Sorry, I was tired, and meant Bikini Atoll. :smack: I’m shocked that wasn’t picked up on sooner!
The allies won. Some idiots from the US have a tendency of claiming that they were the ones who won the war. If they’d stayed out and Britain had got the bomb, then Britain would have those idiots instead. Hell, on another thread on this board quite a few people seem to have forgotten that Britain was a major player in the war at all.
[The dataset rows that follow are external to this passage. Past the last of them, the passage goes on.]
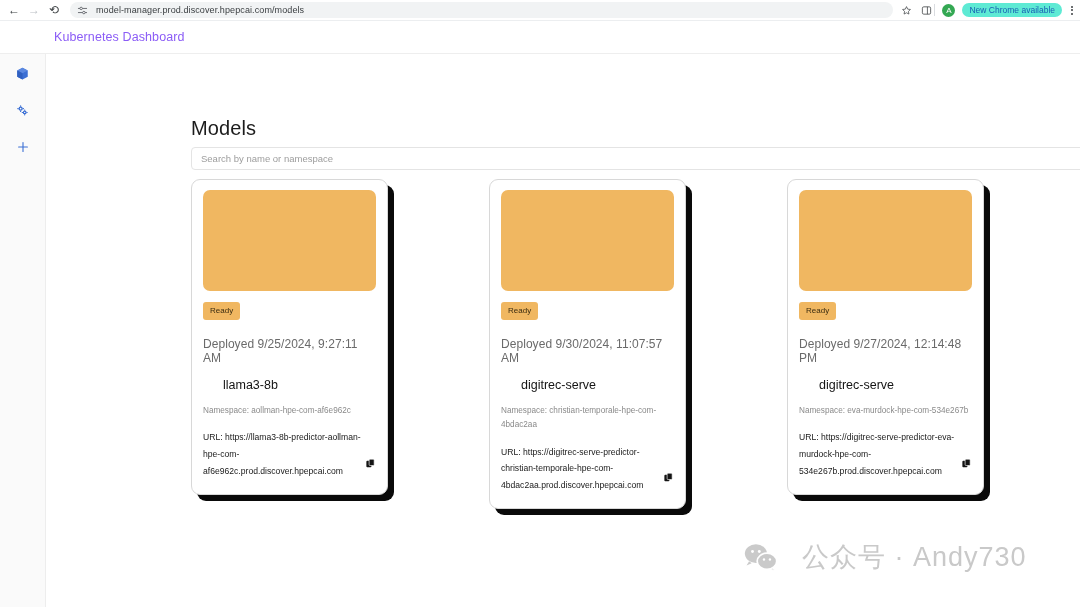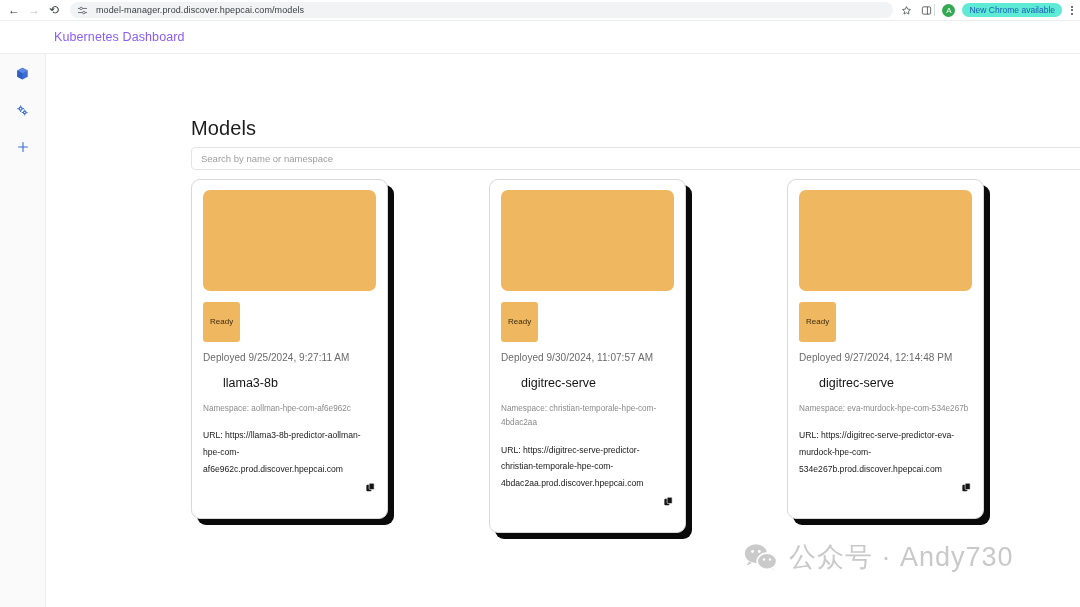"Ready" .badge { padding: 16px 7px -> 5px 7px }
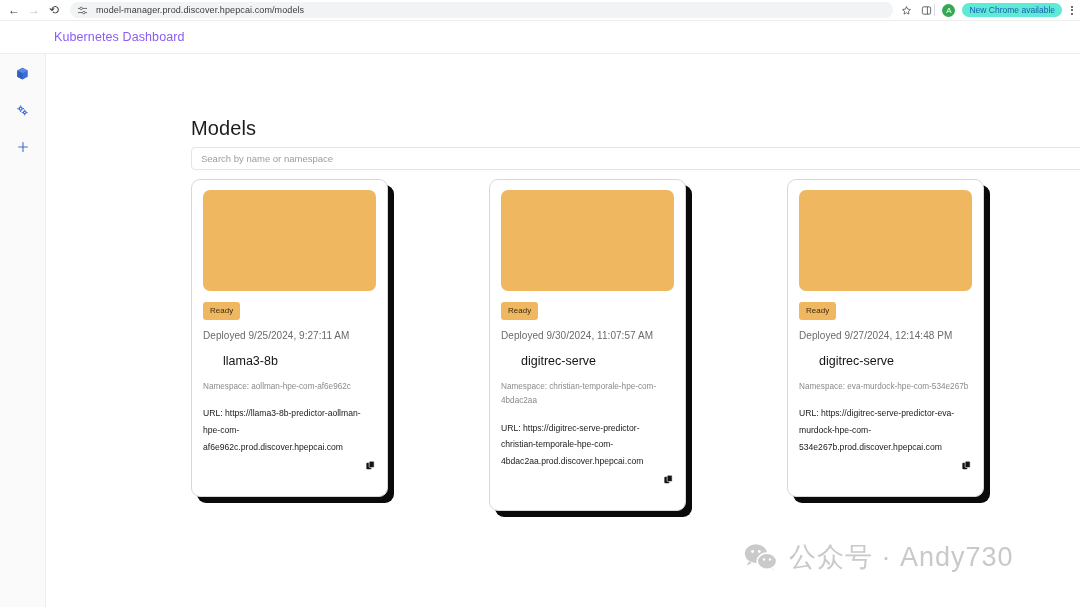"Deployed 9/25/2024, 9:27:11 AM" .deployed { font-size: 10px -> 12px; margin-top: 10px -> 17px }
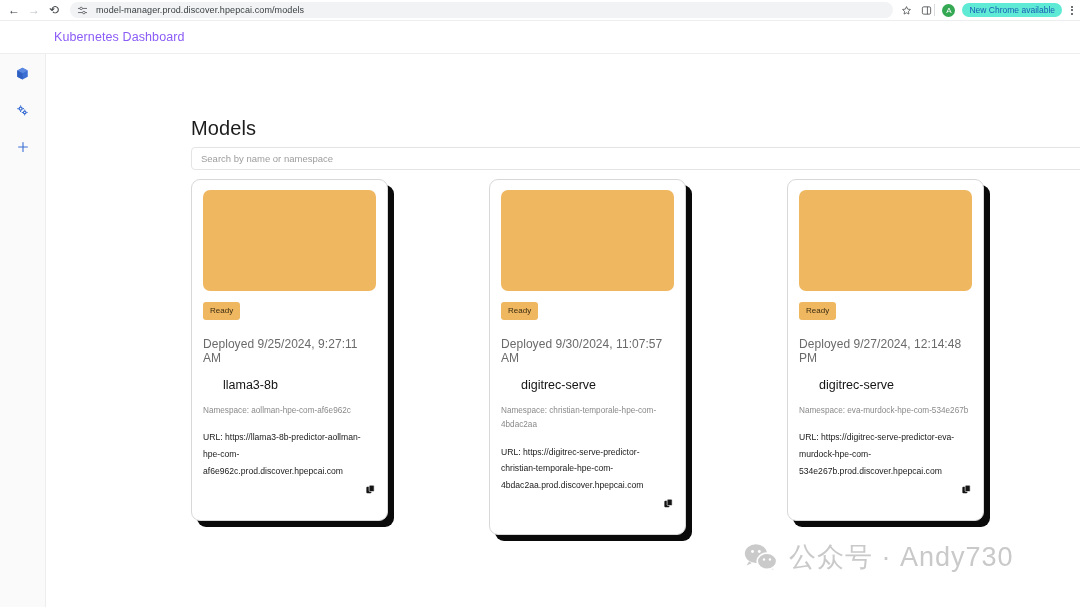"URL:" .url-row { flex-direction: column -> none }
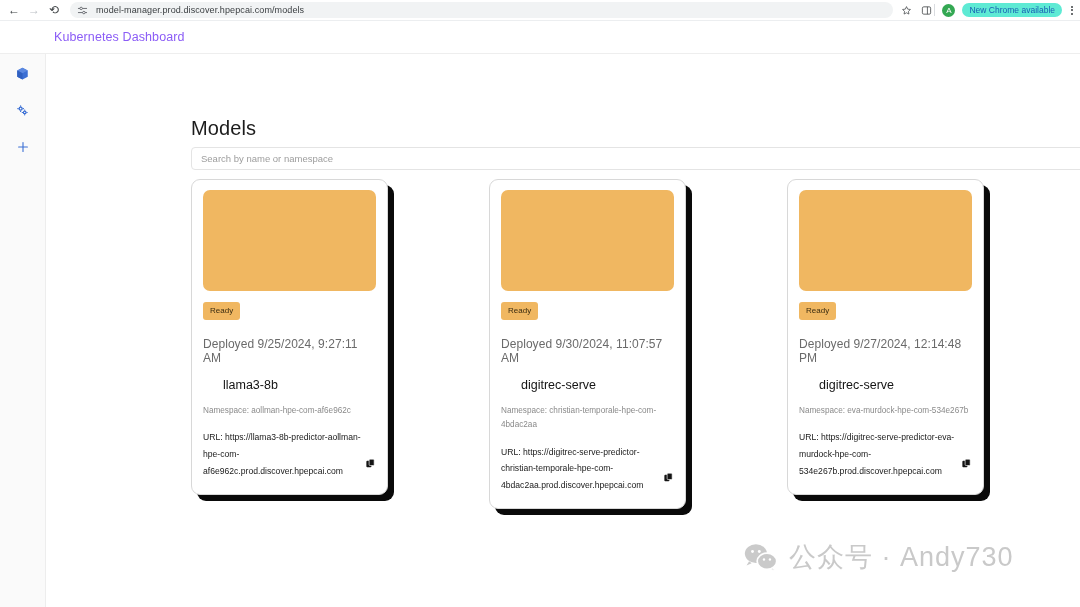"公众号 · Andy730" .watermark { gap: 11px -> 24px }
The nuclear arsenals that existed during the first decade or so after the first prototypes were created (and, thus, the sort of nuclear arsenal that would be available to the UK in this hypothetical) are simply not sufficient to eliminate a major power’s fighting ability unless said major power is already at the point where only a face-saving excuse for surrender is needed. I note that one reason the second atomic bomb was dropped on Japan so quickly after the first was that the US had no more atomic bombs and would not be able to build another for several months – essentially, it was a bluff that (fortunately) was not called.
I have to admit I’m not seeing what you’re saying.
The United Kingdom was on the winning side of World War II and had its own nuclear weapons by 1952. This was all prior to the loss of most British colonies (although India, the biggest colony, became independant in 1947).
So are you saying that if the UK had won WWII with American or Soviet assistance, it would have affected its post-war colonial history? Are you saying that if they had built nuclear weapons seven years earlier it would have done so? And are you saying that Britain could have held its Empire together by the threat of nuclear attacks, implied or overt, against colonies seeking independance?
I used to think this too but the SDMB taught me otherwise some time ago.
The US had several more nukes in the pipeline with the next being ready to be dropped perhaps 10 days after Nagasaki.
Although in reality this ended up being dominated by the USA under reverse lend/lease, hence the termination of Tube Alloys.
Yes, I think it is possible that the colonies would have gained independence later or by a different route. Not just down to threat of nuclear attacks, but due to Britain being stronger and of higher status. A country that sees itself as the main, independent, winner is less likely to accept that the days of Empire are over. It seems likely that the empire would have broken up eventually anyway, but perhaps not as soon.
But this would be if they’d won without American assistance, not with. That’s the topic of the thread: no US involvement, and Britain’s got the bomb.